2. Kisah Nabi Ya'qub
Nabi Ya'qub adalah putera dari Nabi Ishaq bin Ibrahim sedang ibunya adalah
anak saudara dari Nabi Ibrahim, bernama Rifqah binti A'zar. Ishaq mempunyai
anak kembar, satu Ya'qub dan satu lagi bernama Ishu. Antara kedua saudara
kembar ini tidak terdapat suasana rukun dan damai serta tidak ada menaruh
kasih-sayang satu terhadap yang lain bahkan Ishu mendendam terhadap Ya'qub
saudara kembarnya yang memang dimanjakan dan lebih disayangi serta dicintai
oleh ibunya. Hubungan mereka yang renggang dan tidak akrab itu makin buruk dan
tegang setelah diketahui oleh Ishu bahwa Ya'qublah yang diajukan oleh ibunya
ketika ayahnya minta kedatangan anak-anaknya untuk diberkahi dan didoakan,
sedangkan dia tidak diberitahu dan karenanya tidak mendapat kesempatan seperti
Ya'qub memperoleh berkah dan doa ayahnya, Nabi Ishaq.
Melihat sikap saudaranya yang bersikap kaku dan dingin dan mendengar
kata-kata sindirannya yang timbul dari rasa dengki, bahkan ia selalu diancam.

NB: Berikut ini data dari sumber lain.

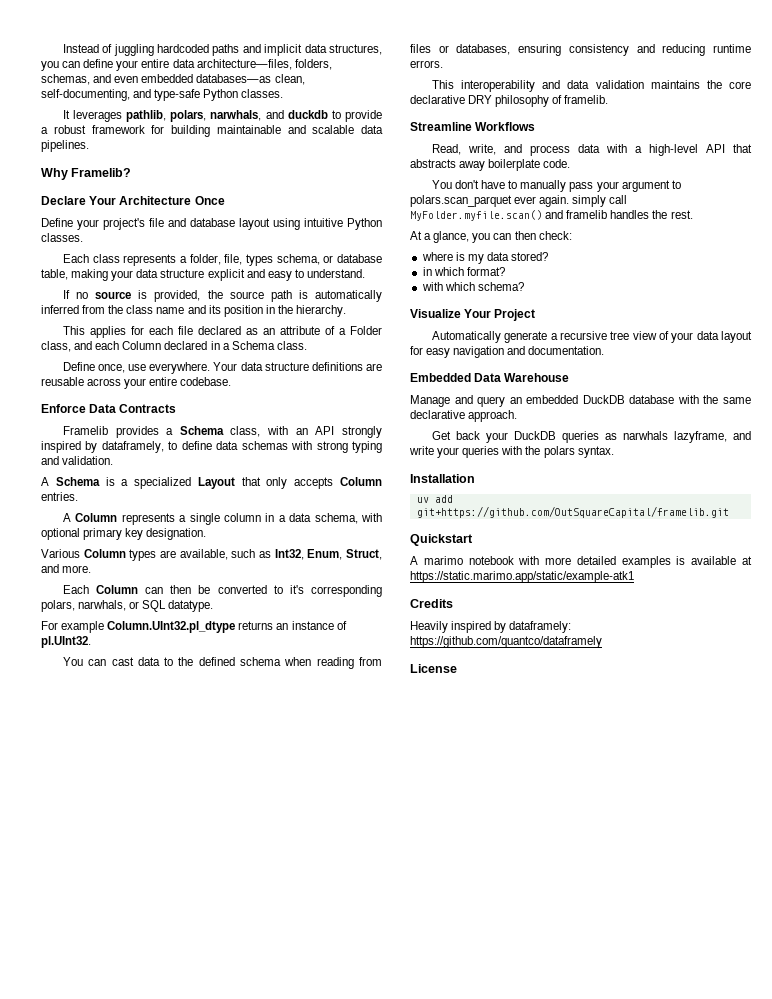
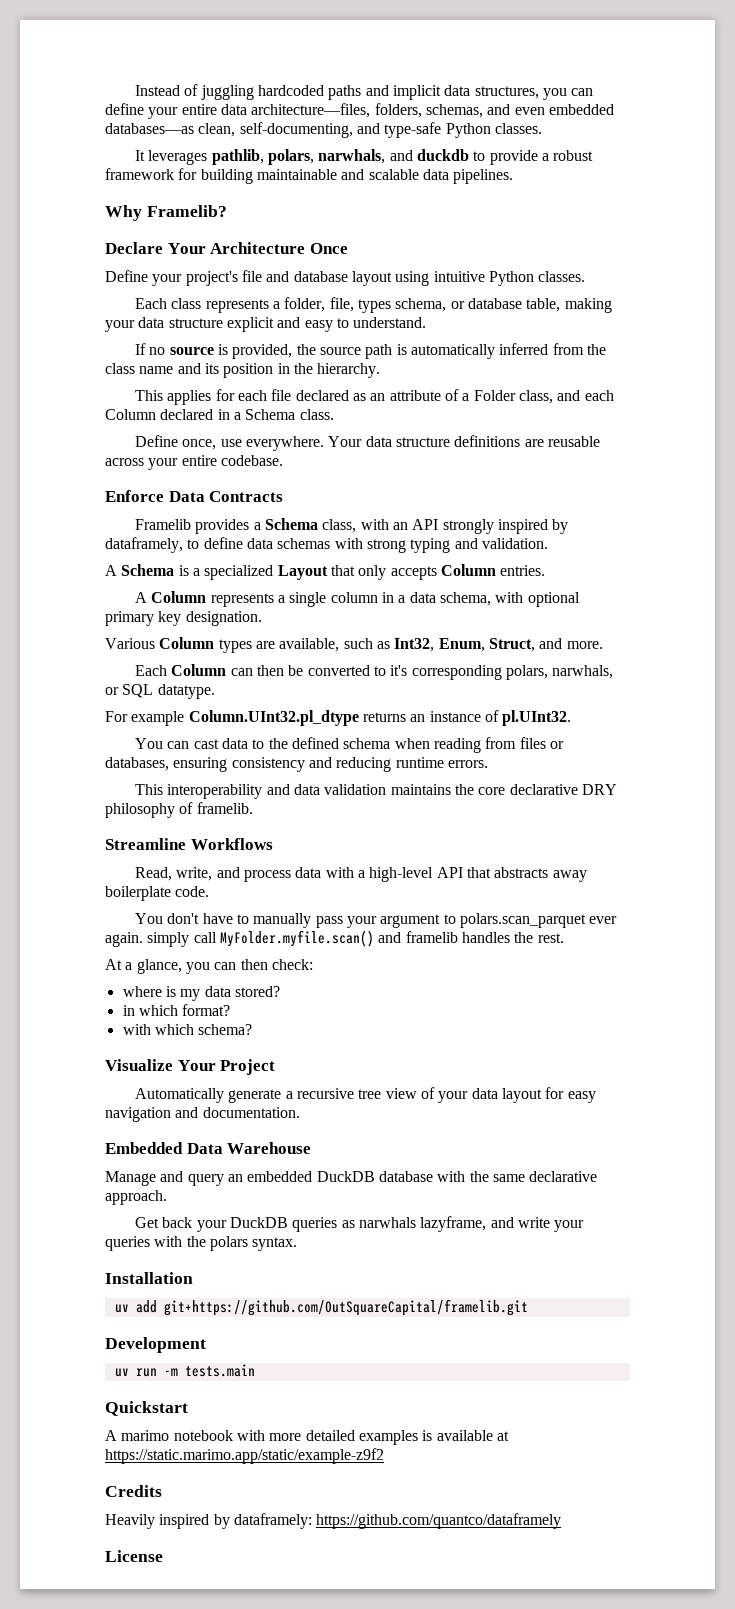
+ Development
+ uv run -m tests.main
- A marimo notebook with more detailed examples is available at https://static.marimo.app/static/example-atk1
+ A marimo notebook with more detailed examples is available at https://static.marimo.app/static/example-z9f2

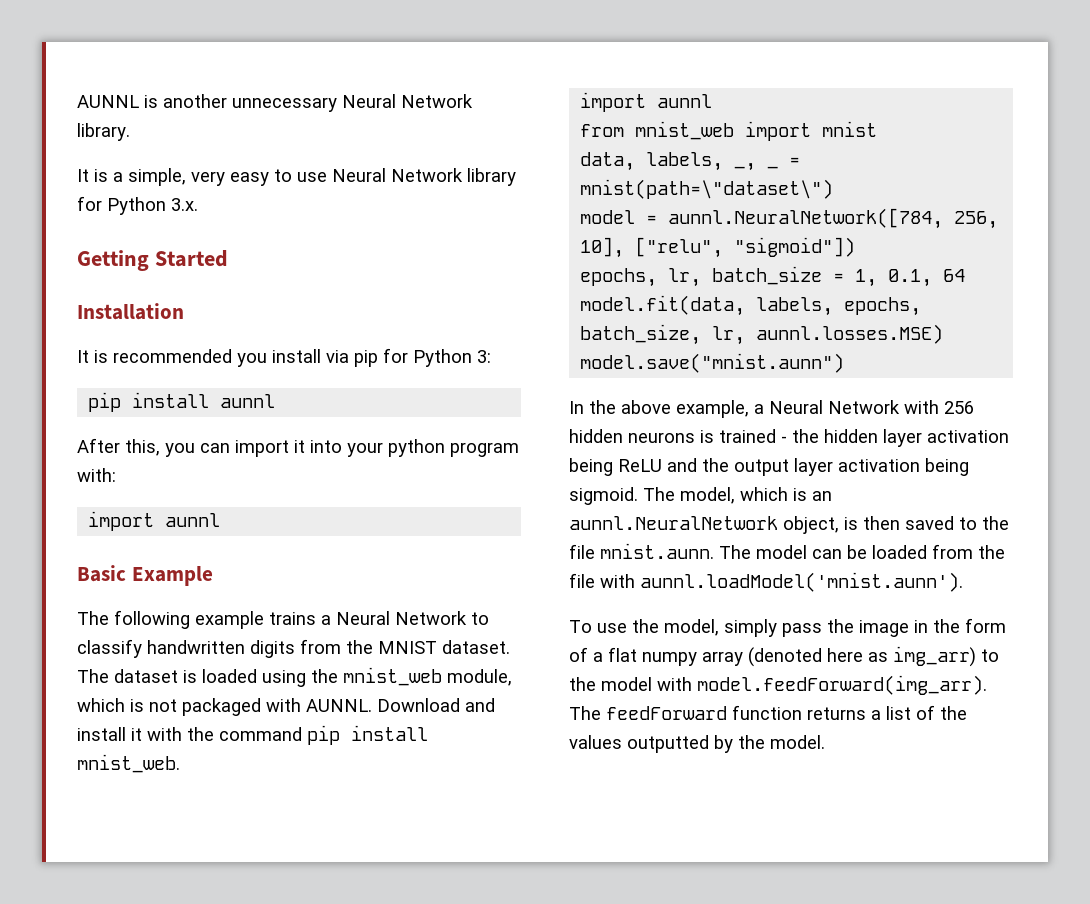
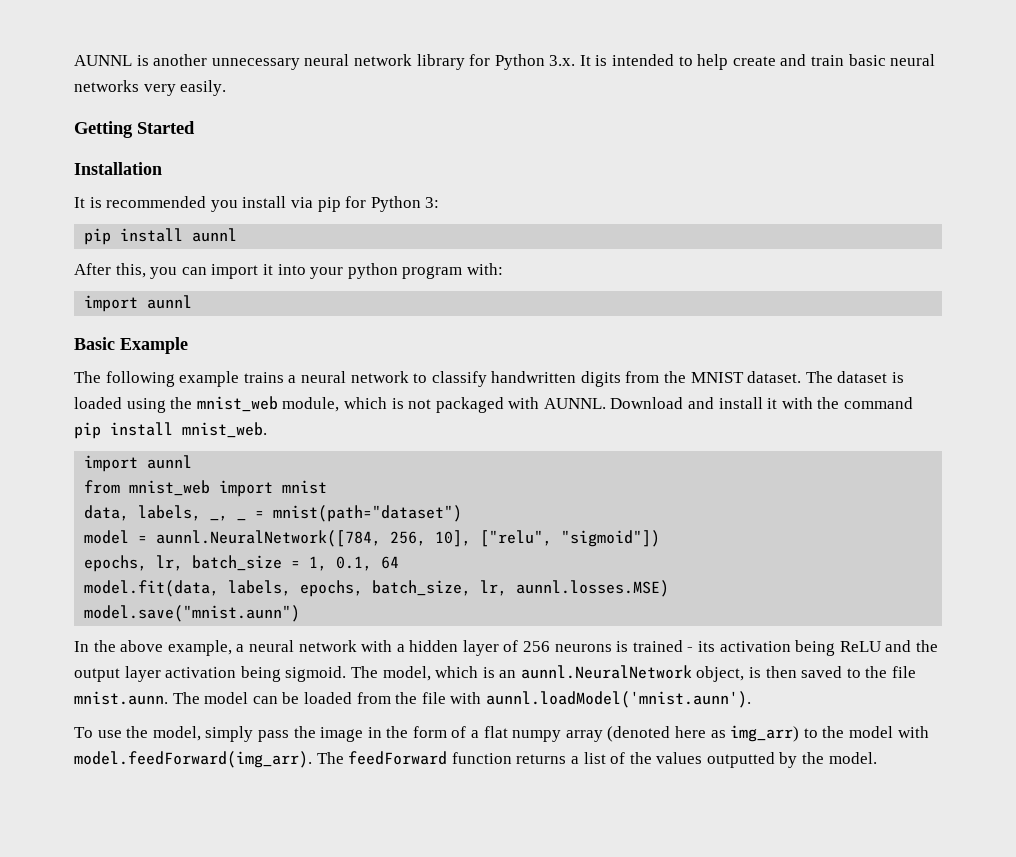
- AUNNL is another unnecessary Neural Network library.
- It is a simple, very easy to use Neural Network library for Python 3.x.
+ AUNNL is another unnecessary neural network library for Python 3.x. It is intended to help create and train basic neural networks very easily.
- The following example trains a Neural Network to classify handwritten digits from the MNIST dataset.
+ The following example trains a neural network to classify handwritten digits from the MNIST dataset.
- data, labels, _, _ = mnist(path=\"dataset\")
+ data, labels, _, _ = mnist(path="dataset")
- In the above example, a Neural Network with 256 hidden neurons is trained - the hidden layer activation being ReLU and the output layer activation being sigmoid.
+ In the above example, a neural network with a hidden layer of 256 neurons is trained - its activation being ReLU and the output layer activation being sigmoid.

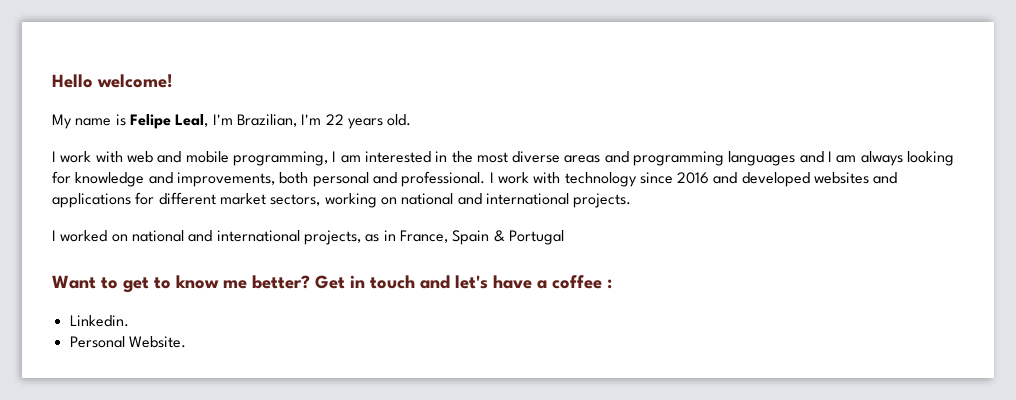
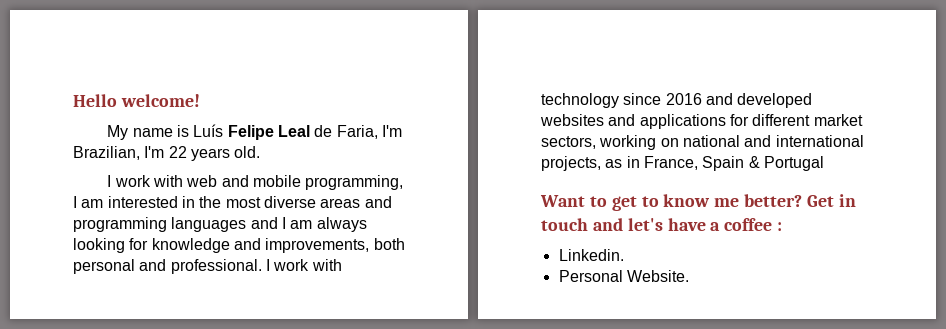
- My name is Felipe Leal, I'm Brazilian, I'm 22 years old.
+ My name is Luís Felipe Leal de Faria, I'm Brazilian, I'm 22 years old.
- I work with technology since 2016 and developed websites and applications for different market sectors, working on national and international projects.
- I worked on national and international projects, as in France, Spain & Portugal
+ I work with technology since 2016 and developed websites and applications for different market sectors, working on national and international projects, as in France, Spain & Portugal

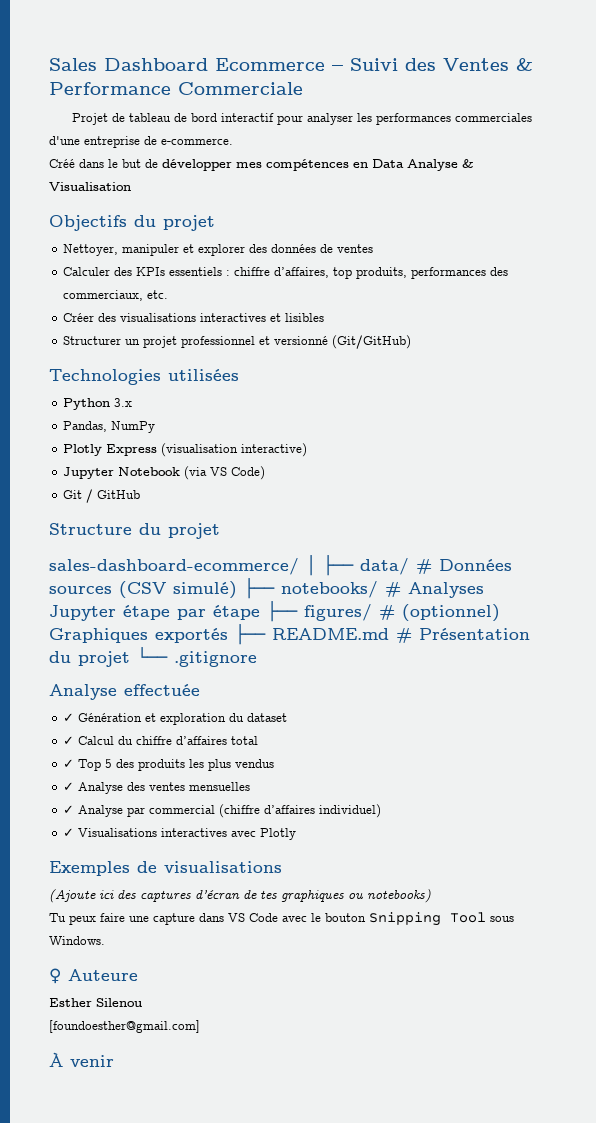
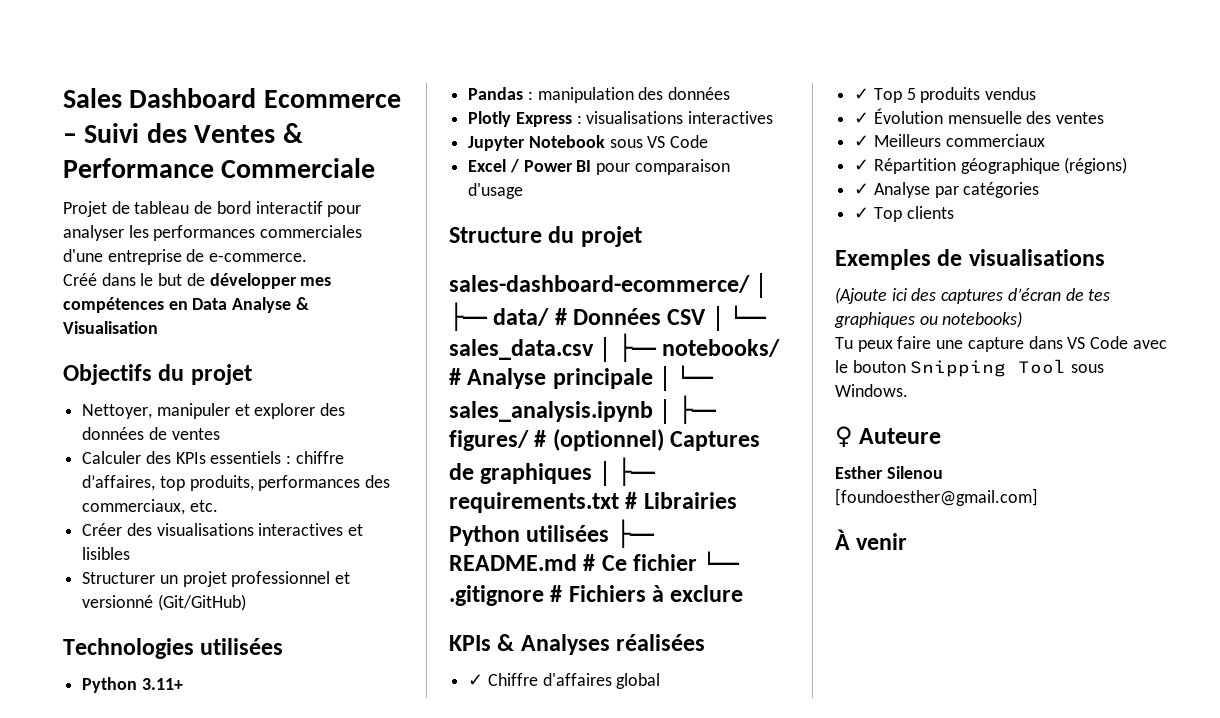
- Python 3.x
- Pandas, NumPy
+ Python 3.11+
+ Pandas : manipulation des données
- Plotly Express (visualisation interactive)
+ Plotly Express : visualisations interactives
- Jupyter Notebook (via VS Code)
- Git / GitHub
+ Jupyter Notebook sous VS Code
+ Excel / Power BI pour comparaison d'usage
- sales-dashboard-ecommerce/ │ ├── data/ # Données sources (CSV simulé) ├── notebooks/ # Analyses Jupyter étape par étape ├── figures/ # (optionnel) Graphiques exportés ├── README.md # Présentation du projet └── .gitignore
- Analyse effectuée
- ✓ Génération et exploration du dataset
- ✓ Calcul du chiffre d’affaires total
+ sales-dashboard-ecommerce/ │ ├── data/ # Données CSV │ └── sales_data.csv │ ├── notebooks/ # Analyse principale │ └── sales_analysis.ipynb │ ├── figures/ # (optionnel) Captures de graphiques │ ├── requirements.txt # Librairies Python utilisées ├── README.md # Ce fichier └── .gitignore # Fichiers à exclure
+ KPIs & Analyses réalisées
+ ✓ Chiffre d'affaires global
- ✓ Top 5 des produits les plus vendus
+ ✓ Top 5 produits vendus
- ✓ Analyse des ventes mensuelles
- ✓ Analyse par commercial (chiffre d’affaires individuel)
- ✓ Visualisations interactives avec Plotly
+ ✓ Évolution mensuelle des ventes
+ ✓ Meilleurs commerciaux
+ ✓ Répartition géographique (régions)
+ ✓ Analyse par catégories
+ ✓ Top clients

Maka, datanglah Ya'qub kepada ayahnya mengadukan sikap permusuhan itu. Ya'qub
berkata mengeluh : "Wahai ayahku! Tolonglah berikan pikiran kepadaku,
bagaimana harus aku menghadapi saudaraku Ishu yang membenciku mendendam dengki
kepadaku dan selalu menyindirku dengan kata-kata yang menyakitkan hatiku,
sehingga hubungan persaudaraan kami berdua renggang dan tegang, tidak ada
saling cinta mencintai dan saling sayang-menyayangi. Dia marah karena ayah
memberkati dan mendoakan aku agar aku memperolehi keturunan soleh, rezeki yang
mudah dan kehidupan yang makmur serta kemewahan . Dia menyombongkan diri dengan
kedua orang isterinya dari suku Kana'an dan mengancam bahwa anak-anaknya dari
kedua isteri itu akan menjadi saingan berat bagi anak-anakku kelak dalam
pencarian dan penghidupan dan macam-macam ancaman lain yang menyesakkan hatiku.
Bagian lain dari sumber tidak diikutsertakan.